Records drawn from a dataset

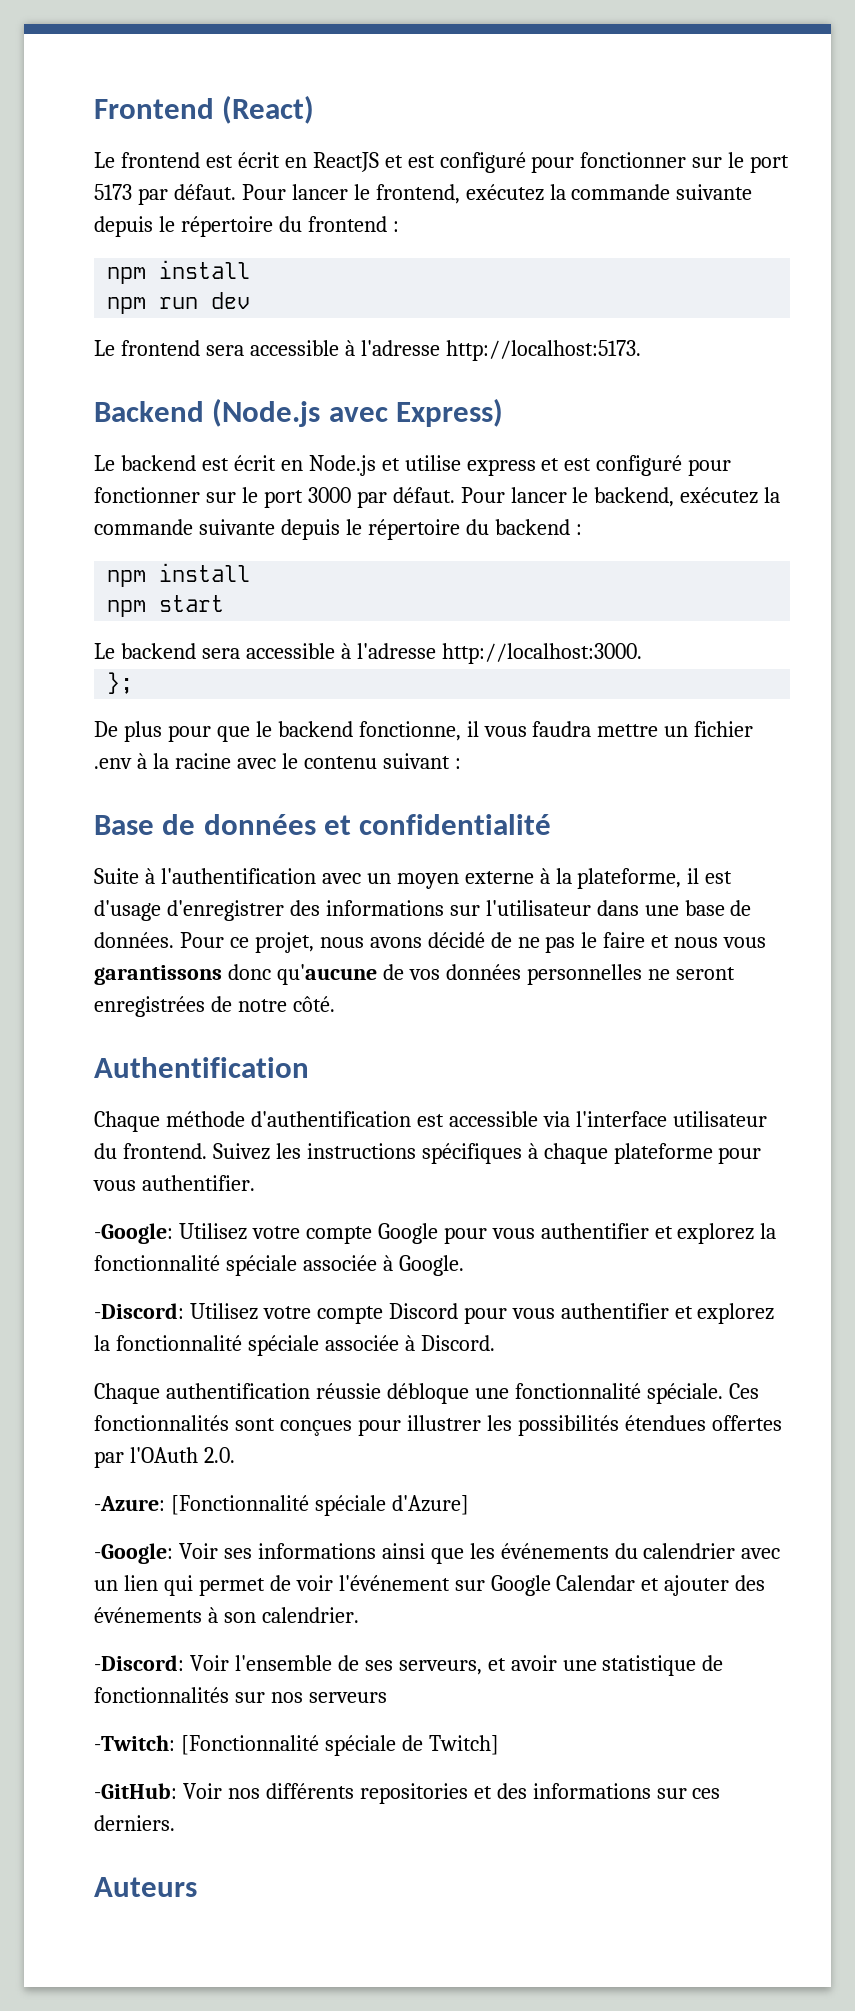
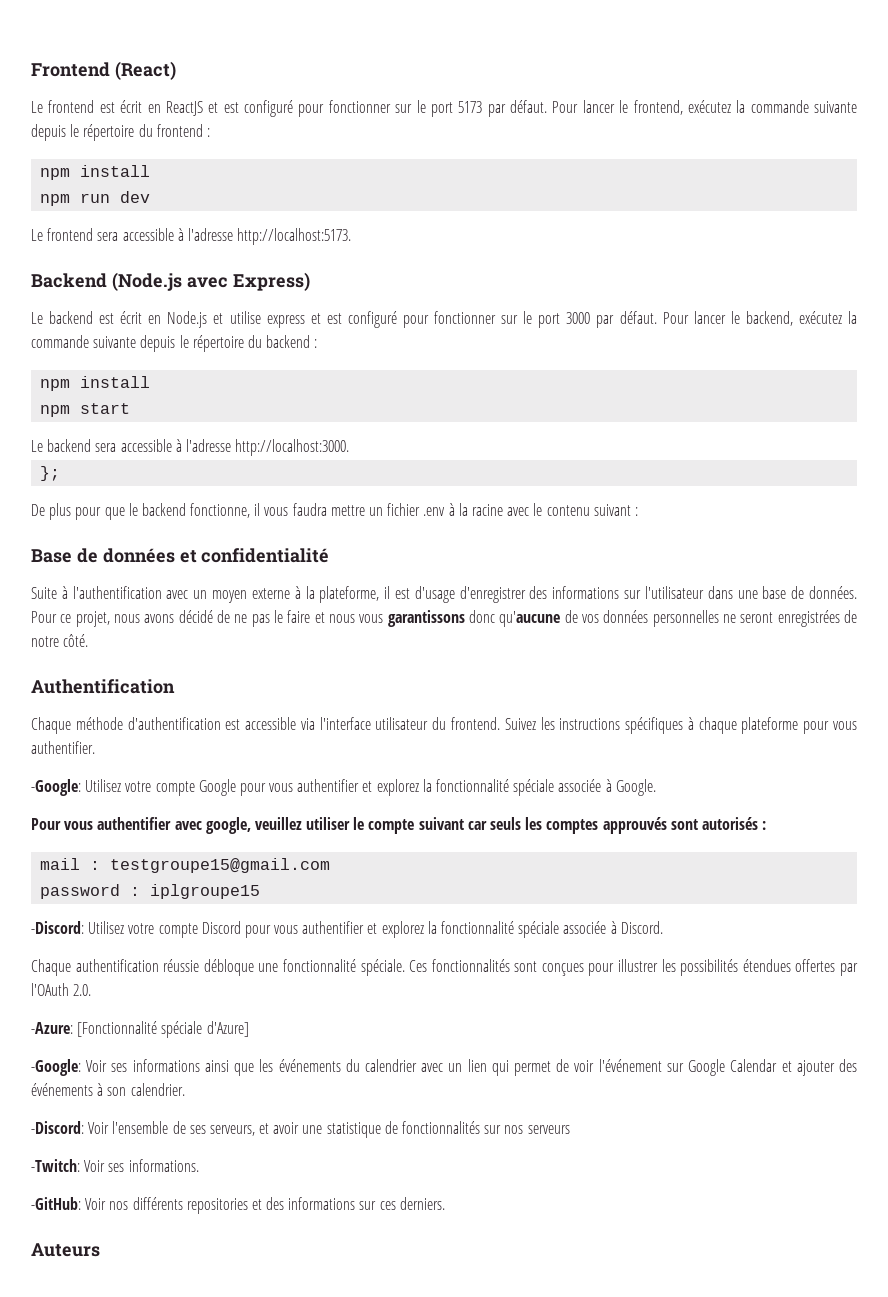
+ Pour vous authentifier avec google, veuillez utiliser le compte suivant car seuls les comptes approuvés sont autorisés :
+ mail : testgroupe15@gmail.com
+ password : iplgroupe15
- -Twitch: [Fonctionnalité spéciale de Twitch]
+ -Twitch: Voir ses informations.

*Exercise*
Search the entries for the string "Twitch" and copy each line where it occurs.

*Solution below*
- -Twitch: [Fonctionnalité spéciale de Twitch]
+ -Twitch: Voir ses informations.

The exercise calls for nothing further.